Entries taken from a collection
#####

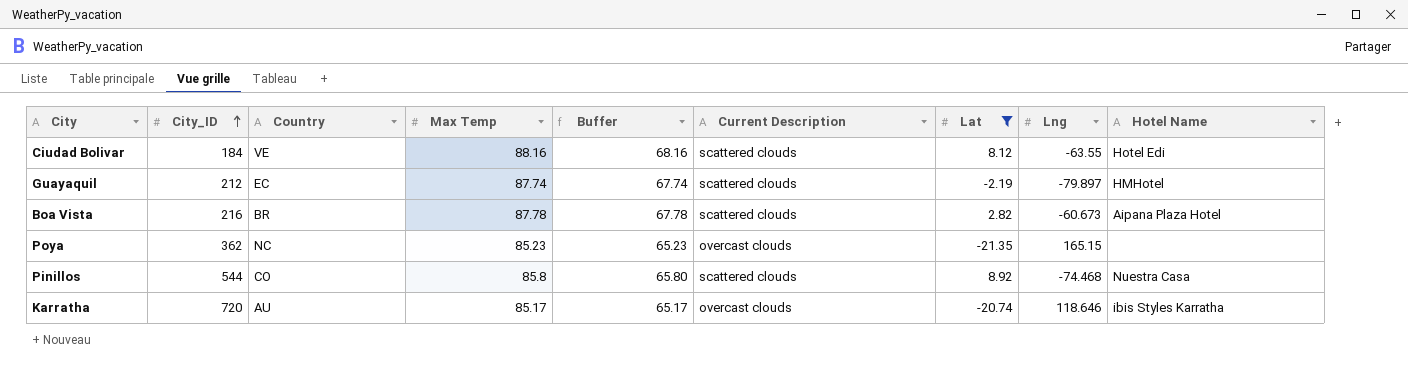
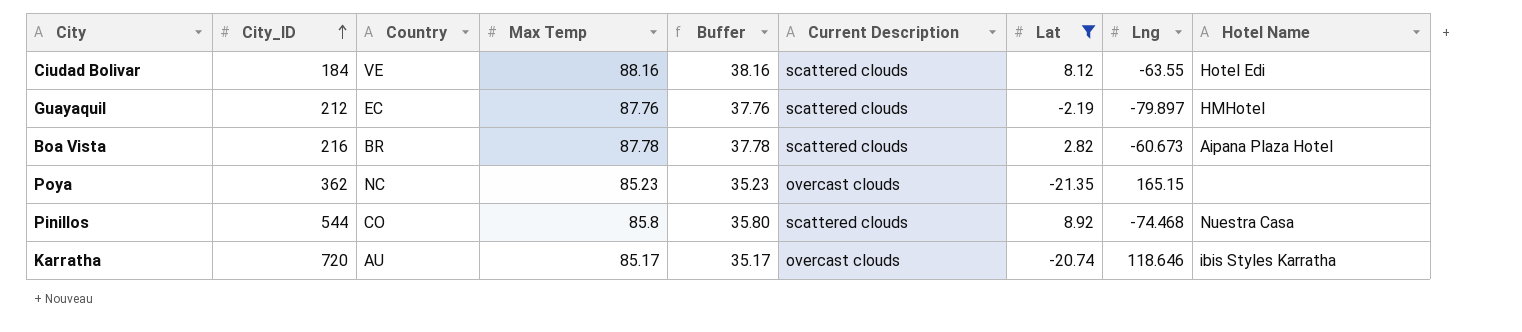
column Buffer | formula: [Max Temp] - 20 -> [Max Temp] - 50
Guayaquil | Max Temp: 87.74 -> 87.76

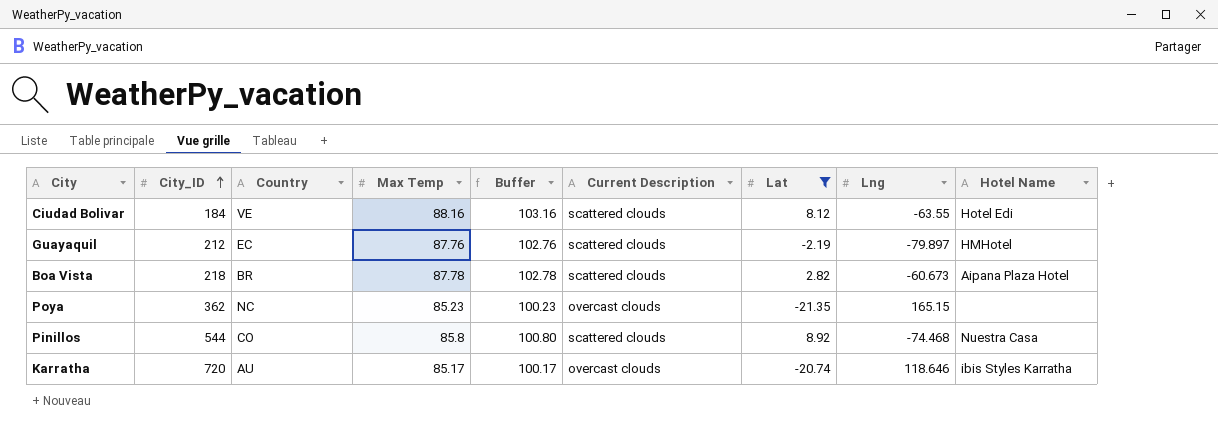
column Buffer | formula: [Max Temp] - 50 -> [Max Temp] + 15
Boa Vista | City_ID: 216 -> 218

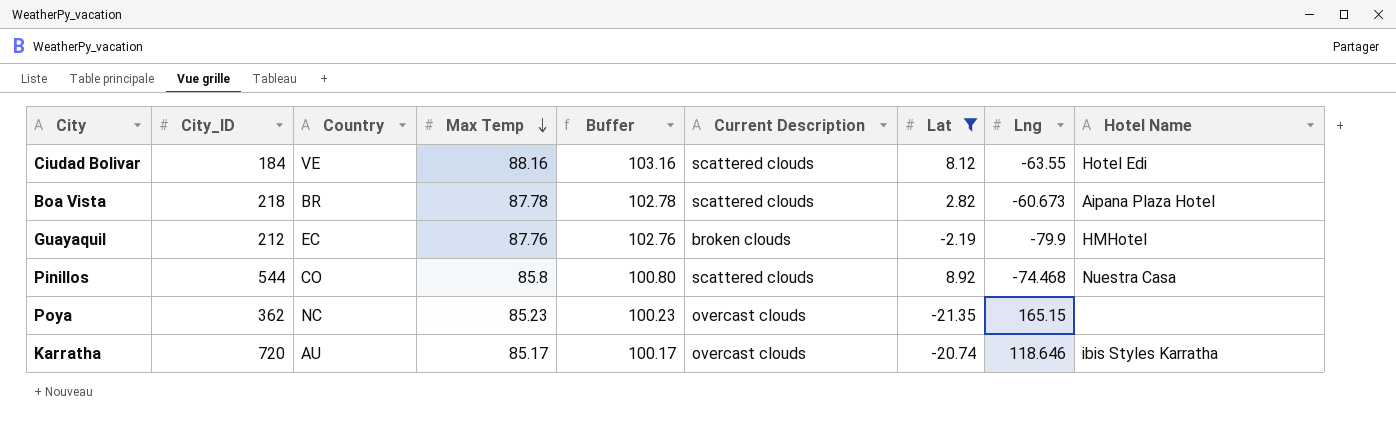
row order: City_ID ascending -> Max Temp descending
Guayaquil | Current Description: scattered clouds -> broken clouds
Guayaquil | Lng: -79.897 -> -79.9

#####

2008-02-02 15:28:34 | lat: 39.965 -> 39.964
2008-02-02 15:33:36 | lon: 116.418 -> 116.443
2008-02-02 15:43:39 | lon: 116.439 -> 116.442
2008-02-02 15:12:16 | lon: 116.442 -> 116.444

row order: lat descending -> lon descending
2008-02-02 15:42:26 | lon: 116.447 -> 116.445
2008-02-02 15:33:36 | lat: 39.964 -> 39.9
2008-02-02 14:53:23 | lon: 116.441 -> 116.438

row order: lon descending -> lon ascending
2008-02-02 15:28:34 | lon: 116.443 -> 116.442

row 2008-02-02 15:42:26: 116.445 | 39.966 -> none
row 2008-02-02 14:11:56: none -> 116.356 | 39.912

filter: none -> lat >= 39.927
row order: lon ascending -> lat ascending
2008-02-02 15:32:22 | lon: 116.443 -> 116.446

#####

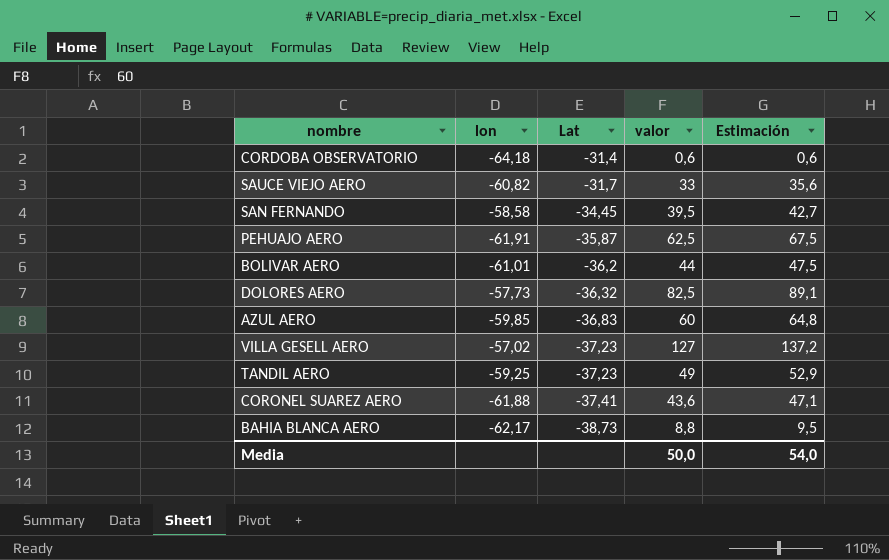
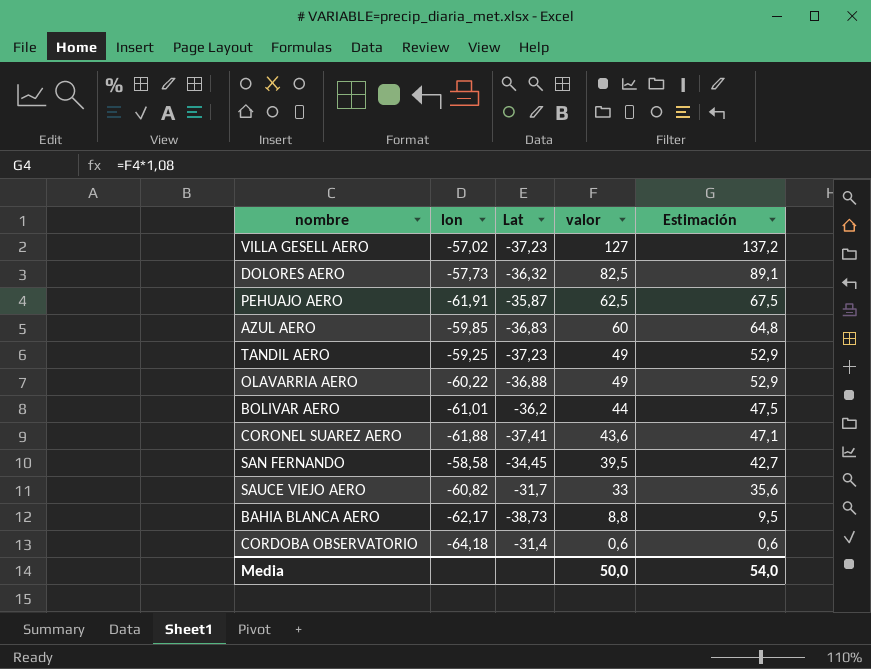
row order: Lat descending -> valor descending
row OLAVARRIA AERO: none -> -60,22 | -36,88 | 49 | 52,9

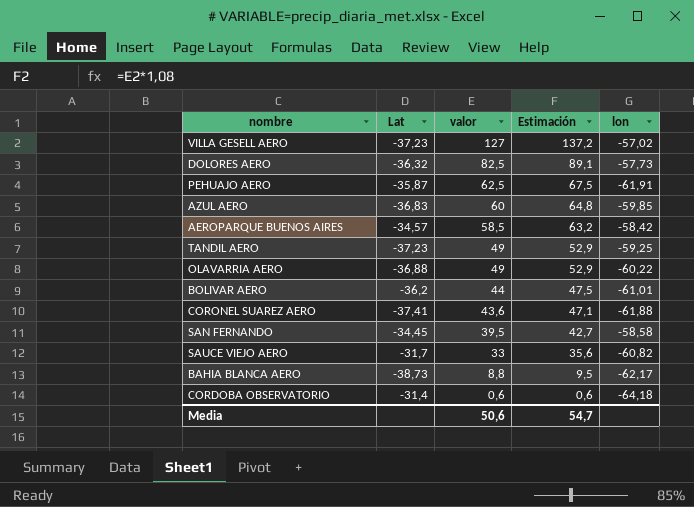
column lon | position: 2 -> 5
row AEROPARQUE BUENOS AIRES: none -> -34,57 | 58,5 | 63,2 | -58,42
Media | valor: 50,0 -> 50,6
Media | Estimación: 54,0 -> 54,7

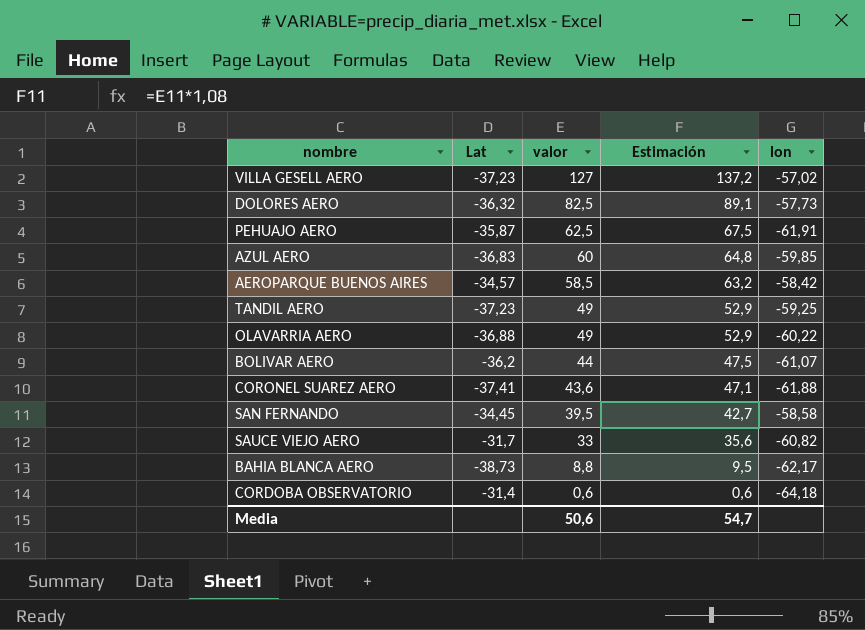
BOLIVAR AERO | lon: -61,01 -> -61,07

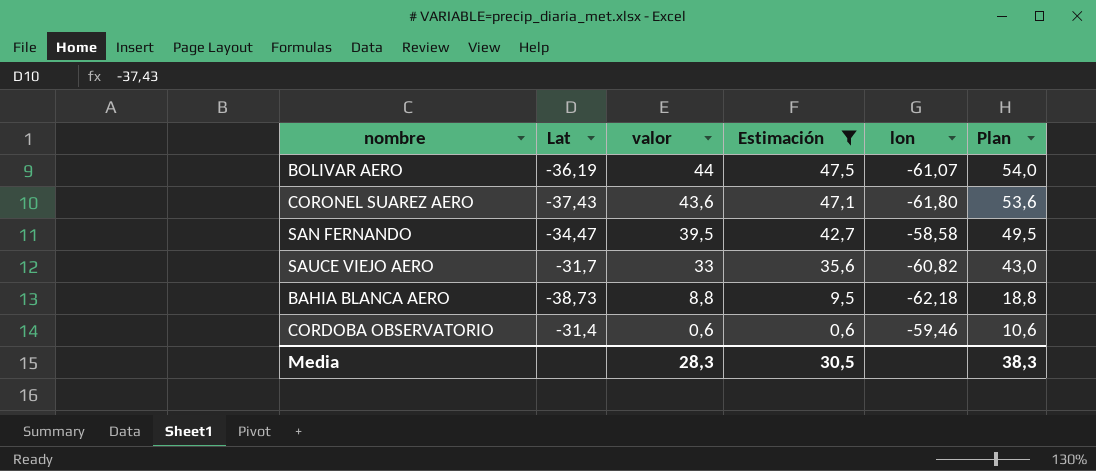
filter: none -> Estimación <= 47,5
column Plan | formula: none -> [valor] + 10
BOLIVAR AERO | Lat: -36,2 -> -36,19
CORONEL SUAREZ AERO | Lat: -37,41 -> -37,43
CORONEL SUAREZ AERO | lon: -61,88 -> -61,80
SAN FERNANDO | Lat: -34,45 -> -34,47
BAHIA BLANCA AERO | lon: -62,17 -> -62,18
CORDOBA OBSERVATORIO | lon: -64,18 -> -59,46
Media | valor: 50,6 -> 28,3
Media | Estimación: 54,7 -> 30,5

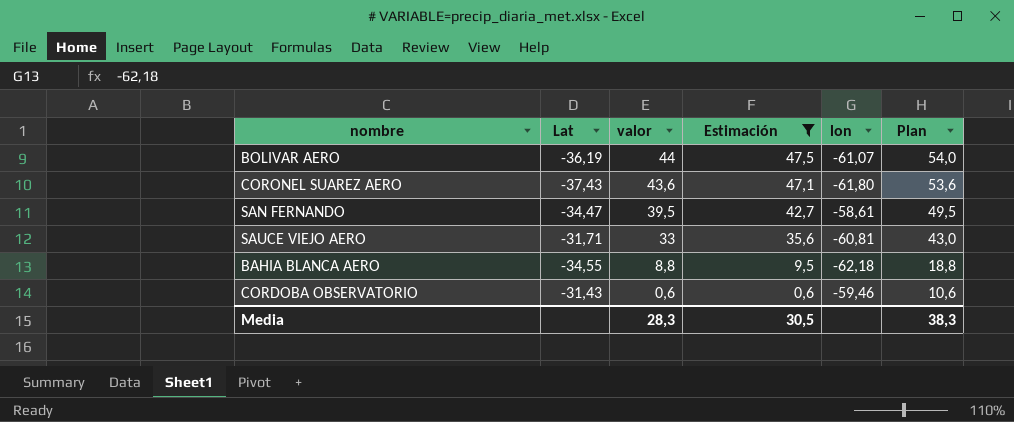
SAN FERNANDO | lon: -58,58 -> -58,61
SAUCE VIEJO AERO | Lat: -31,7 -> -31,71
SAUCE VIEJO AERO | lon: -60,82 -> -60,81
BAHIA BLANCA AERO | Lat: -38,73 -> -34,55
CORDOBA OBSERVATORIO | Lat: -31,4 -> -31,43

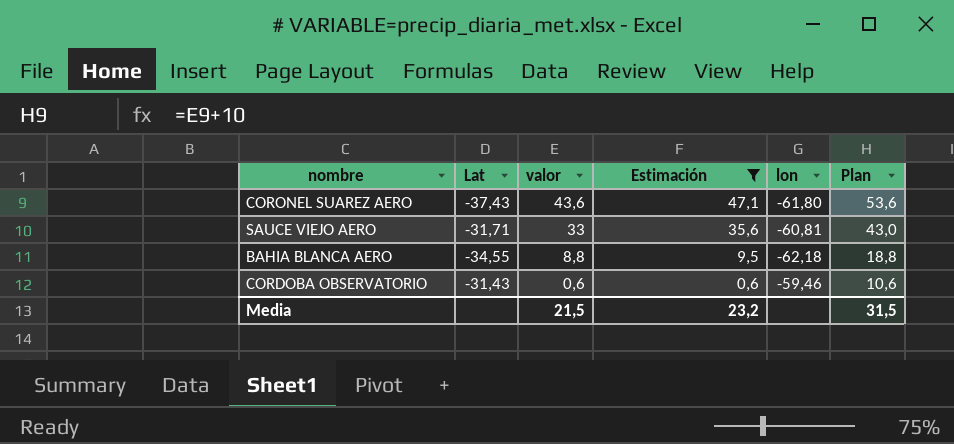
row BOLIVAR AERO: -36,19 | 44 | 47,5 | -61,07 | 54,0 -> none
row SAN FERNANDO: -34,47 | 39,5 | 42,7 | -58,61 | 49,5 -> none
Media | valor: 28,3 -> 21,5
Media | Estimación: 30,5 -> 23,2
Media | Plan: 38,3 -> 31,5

#####

● WORK TASK
Please copy the lines above exactly, starting at the line that holds "Media | valor: 50,0 -> 50,6" and ending at the line that holds "Media | Plan: 38,3 -> 31,5"; include both, but no pictures.

● FINAL ANSWER
Media | valor: 50,0 -> 50,6
Media | Estimación: 54,0 -> 54,7

BOLIVAR AERO | lon: -61,01 -> -61,07

filter: none -> Estimación <= 47,5
column Plan | formula: none -> [valor] + 10
BOLIVAR AERO | Lat: -36,2 -> -36,19
CORONEL SUAREZ AERO | Lat: -37,41 -> -37,43
CORONEL SUAREZ AERO | lon: -61,88 -> -61,80
SAN FERNANDO | Lat: -34,45 -> -34,47
BAHIA BLANCA AERO | lon: -62,17 -> -62,18
CORDOBA OBSERVATORIO | lon: -64,18 -> -59,46
Media | valor: 50,6 -> 28,3
Media | Estimación: 54,7 -> 30,5

SAN FERNANDO | lon: -58,58 -> -58,61
SAUCE VIEJO AERO | Lat: -31,7 -> -31,71
SAUCE VIEJO AERO | lon: -60,82 -> -60,81
BAHIA BLANCA AERO | Lat: -38,73 -> -34,55
CORDOBA OBSERVATORIO | Lat: -31,4 -> -31,43

row BOLIVAR AERO: -36,19 | 44 | 47,5 | -61,07 | 54,0 -> none
row SAN FERNANDO: -34,47 | 39,5 | 42,7 | -58,61 | 49,5 -> none
Media | valor: 28,3 -> 21,5
Media | Estimación: 30,5 -> 23,2
Media | Plan: 38,3 -> 31,5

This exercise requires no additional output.